→ **Input data**
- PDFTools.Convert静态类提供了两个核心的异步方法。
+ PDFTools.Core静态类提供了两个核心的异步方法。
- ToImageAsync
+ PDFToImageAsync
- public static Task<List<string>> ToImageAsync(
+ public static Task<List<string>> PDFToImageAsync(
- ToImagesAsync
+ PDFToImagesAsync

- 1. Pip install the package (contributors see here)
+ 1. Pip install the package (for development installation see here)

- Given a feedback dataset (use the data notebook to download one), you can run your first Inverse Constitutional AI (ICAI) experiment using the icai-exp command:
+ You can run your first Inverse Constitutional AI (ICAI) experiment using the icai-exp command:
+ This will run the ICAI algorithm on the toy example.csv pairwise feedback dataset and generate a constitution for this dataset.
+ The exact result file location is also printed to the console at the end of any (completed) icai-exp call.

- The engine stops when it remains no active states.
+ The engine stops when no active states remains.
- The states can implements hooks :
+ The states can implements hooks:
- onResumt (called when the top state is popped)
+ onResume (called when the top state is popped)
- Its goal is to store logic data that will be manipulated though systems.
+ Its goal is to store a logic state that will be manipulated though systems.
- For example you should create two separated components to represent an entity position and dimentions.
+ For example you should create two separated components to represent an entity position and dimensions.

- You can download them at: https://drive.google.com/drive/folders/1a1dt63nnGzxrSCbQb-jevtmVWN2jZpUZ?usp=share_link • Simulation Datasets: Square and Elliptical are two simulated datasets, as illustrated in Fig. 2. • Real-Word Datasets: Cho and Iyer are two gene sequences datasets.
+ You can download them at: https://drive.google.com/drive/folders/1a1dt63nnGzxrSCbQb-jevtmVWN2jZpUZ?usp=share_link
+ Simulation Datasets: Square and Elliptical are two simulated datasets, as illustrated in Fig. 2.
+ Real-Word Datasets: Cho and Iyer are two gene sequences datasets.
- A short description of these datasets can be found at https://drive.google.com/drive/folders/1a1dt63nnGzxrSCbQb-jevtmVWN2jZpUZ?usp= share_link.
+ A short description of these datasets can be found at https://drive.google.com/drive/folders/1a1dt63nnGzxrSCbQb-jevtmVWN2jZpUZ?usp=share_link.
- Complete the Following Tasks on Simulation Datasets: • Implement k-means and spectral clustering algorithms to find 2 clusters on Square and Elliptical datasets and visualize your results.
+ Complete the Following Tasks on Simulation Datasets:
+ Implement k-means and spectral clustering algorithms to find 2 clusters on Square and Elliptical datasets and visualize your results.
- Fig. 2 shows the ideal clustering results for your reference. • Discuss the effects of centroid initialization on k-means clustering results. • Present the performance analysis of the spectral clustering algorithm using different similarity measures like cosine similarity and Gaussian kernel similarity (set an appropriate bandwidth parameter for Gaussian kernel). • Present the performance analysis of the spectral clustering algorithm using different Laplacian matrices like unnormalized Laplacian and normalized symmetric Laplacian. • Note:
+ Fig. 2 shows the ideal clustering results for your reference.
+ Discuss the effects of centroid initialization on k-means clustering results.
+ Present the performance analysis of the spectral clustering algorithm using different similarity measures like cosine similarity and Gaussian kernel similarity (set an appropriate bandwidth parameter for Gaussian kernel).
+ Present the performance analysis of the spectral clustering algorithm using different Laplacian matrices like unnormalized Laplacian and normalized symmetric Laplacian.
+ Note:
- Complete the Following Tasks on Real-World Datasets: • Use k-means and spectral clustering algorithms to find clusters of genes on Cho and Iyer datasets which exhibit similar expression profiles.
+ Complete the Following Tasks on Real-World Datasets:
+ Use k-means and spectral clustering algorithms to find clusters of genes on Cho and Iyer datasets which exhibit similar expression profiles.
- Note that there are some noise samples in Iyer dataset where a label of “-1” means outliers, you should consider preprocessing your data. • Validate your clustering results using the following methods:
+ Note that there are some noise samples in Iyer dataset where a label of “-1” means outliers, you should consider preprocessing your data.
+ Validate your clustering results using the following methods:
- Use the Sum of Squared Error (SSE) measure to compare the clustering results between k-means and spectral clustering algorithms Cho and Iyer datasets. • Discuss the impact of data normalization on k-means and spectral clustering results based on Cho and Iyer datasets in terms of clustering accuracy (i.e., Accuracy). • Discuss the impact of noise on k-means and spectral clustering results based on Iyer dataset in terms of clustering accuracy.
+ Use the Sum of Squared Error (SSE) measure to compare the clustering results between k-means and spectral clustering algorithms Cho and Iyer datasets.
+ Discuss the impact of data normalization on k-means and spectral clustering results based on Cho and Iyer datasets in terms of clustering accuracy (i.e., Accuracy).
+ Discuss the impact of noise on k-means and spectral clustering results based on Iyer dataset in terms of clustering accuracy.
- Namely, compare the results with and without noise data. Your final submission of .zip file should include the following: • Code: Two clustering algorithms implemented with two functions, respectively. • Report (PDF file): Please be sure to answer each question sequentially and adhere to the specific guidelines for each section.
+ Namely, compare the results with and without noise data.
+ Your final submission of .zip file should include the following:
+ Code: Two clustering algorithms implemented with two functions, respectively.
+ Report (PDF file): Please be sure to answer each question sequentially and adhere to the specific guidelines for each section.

→ **What you should do**
Every line of the data must appear again in the answer, exactly as written.

→ **Result of the exercise**
- PDFTools.Convert静态类提供了两个核心的异步方法。
+ PDFTools.Core静态类提供了两个核心的异步方法。
- ToImageAsync
+ PDFToImageAsync
- public static Task<List<string>> ToImageAsync(
+ public static Task<List<string>> PDFToImageAsync(
- ToImagesAsync
+ PDFToImagesAsync

- 1. Pip install the package (contributors see here)
+ 1. Pip install the package (for development installation see here)

- Given a feedback dataset (use the data notebook to download one), you can run your first Inverse Constitutional AI (ICAI) experiment using the icai-exp command:
+ You can run your first Inverse Constitutional AI (ICAI) experiment using the icai-exp command:
+ This will run the ICAI algorithm on the toy example.csv pairwise feedback dataset and generate a constitution for this dataset.
+ The exact result file location is also printed to the console at the end of any (completed) icai-exp call.

- The engine stops when it remains no active states.
+ The engine stops when no active states remains.
- The states can implements hooks :
+ The states can implements hooks:
- onResumt (called when the top state is popped)
+ onResume (called when the top state is popped)
- Its goal is to store logic data that will be manipulated though systems.
+ Its goal is to store a logic state that will be manipulated though systems.
- For example you should create two separated components to represent an entity position and dimentions.
+ For example you should create two separated components to represent an entity position and dimensions.

- You can download them at: https://drive.google.com/drive/folders/1a1dt63nnGzxrSCbQb-jevtmVWN2jZpUZ?usp=share_link • Simulation Datasets: Square and Elliptical are two simulated datasets, as illustrated in Fig. 2. • Real-Word Datasets: Cho and Iyer are two gene sequences datasets.
+ You can download them at: https://drive.google.com/drive/folders/1a1dt63nnGzxrSCbQb-jevtmVWN2jZpUZ?usp=share_link
+ Simulation Datasets: Square and Elliptical are two simulated datasets, as illustrated in Fig. 2.
+ Real-Word Datasets: Cho and Iyer are two gene sequences datasets.
- A short description of these datasets can be found at https://drive.google.com/drive/folders/1a1dt63nnGzxrSCbQb-jevtmVWN2jZpUZ?usp= share_link.
+ A short description of these datasets can be found at https://drive.google.com/drive/folders/1a1dt63nnGzxrSCbQb-jevtmVWN2jZpUZ?usp=share_link.
- Complete the Following Tasks on Simulation Datasets: • Implement k-means and spectral clustering algorithms to find 2 clusters on Square and Elliptical datasets and visualize your results.
+ Complete the Following Tasks on Simulation Datasets:
+ Implement k-means and spectral clustering algorithms to find 2 clusters on Square and Elliptical datasets and visualize your results.
- Fig. 2 shows the ideal clustering results for your reference. • Discuss the effects of centroid initialization on k-means clustering results. • Present the performance analysis of the spectral clustering algorithm using different similarity measures like cosine similarity and Gaussian kernel similarity (set an appropriate bandwidth parameter for Gaussian kernel). • Present the performance analysis of the spectral clustering algorithm using different Laplacian matrices like unnormalized Laplacian and normalized symmetric Laplacian. • Note:
+ Fig. 2 shows the ideal clustering results for your reference.
+ Discuss the effects of centroid initialization on k-means clustering results.
+ Present the performance analysis of the spectral clustering algorithm using different similarity measures like cosine similarity and Gaussian kernel similarity (set an appropriate bandwidth parameter for Gaussian kernel).
+ Present the performance analysis of the spectral clustering algorithm using different Laplacian matrices like unnormalized Laplacian and normalized symmetric Laplacian.
+ Note:
- Complete the Following Tasks on Real-World Datasets: • Use k-means and spectral clustering algorithms to find clusters of genes on Cho and Iyer datasets which exhibit similar expression profiles.
+ Complete the Following Tasks on Real-World Datasets:
+ Use k-means and spectral clustering algorithms to find clusters of genes on Cho and Iyer datasets which exhibit similar expression profiles.
- Note that there are some noise samples in Iyer dataset where a label of “-1” means outliers, you should consider preprocessing your data. • Validate your clustering results using the following methods:
+ Note that there are some noise samples in Iyer dataset where a label of “-1” means outliers, you should consider preprocessing your data.
+ Validate your clustering results using the following methods:
- Use the Sum of Squared Error (SSE) measure to compare the clustering results between k-means and spectral clustering algorithms Cho and Iyer datasets. • Discuss the impact of data normalization on k-means and spectral clustering results based on Cho and Iyer datasets in terms of clustering accuracy (i.e., Accuracy). • Discuss the impact of noise on k-means and spectral clustering results based on Iyer dataset in terms of clustering accuracy.
+ Use the Sum of Squared Error (SSE) measure to compare the clustering results between k-means and spectral clustering algorithms Cho and Iyer datasets.
+ Discuss the impact of data normalization on k-means and spectral clustering results based on Cho and Iyer datasets in terms of clustering accuracy (i.e., Accuracy).
+ Discuss the impact of noise on k-means and spectral clustering results based on Iyer dataset in terms of clustering accuracy.
- Namely, compare the results with and without noise data. Your final submission of .zip file should include the following: • Code: Two clustering algorithms implemented with two functions, respectively. • Report (PDF file): Please be sure to answer each question sequentially and adhere to the specific guidelines for each section.
+ Namely, compare the results with and without noise data.
+ Your final submission of .zip file should include the following:
+ Code: Two clustering algorithms implemented with two functions, respectively.
+ Report (PDF file): Please be sure to answer each question sequentially and adhere to the specific guidelines for each section.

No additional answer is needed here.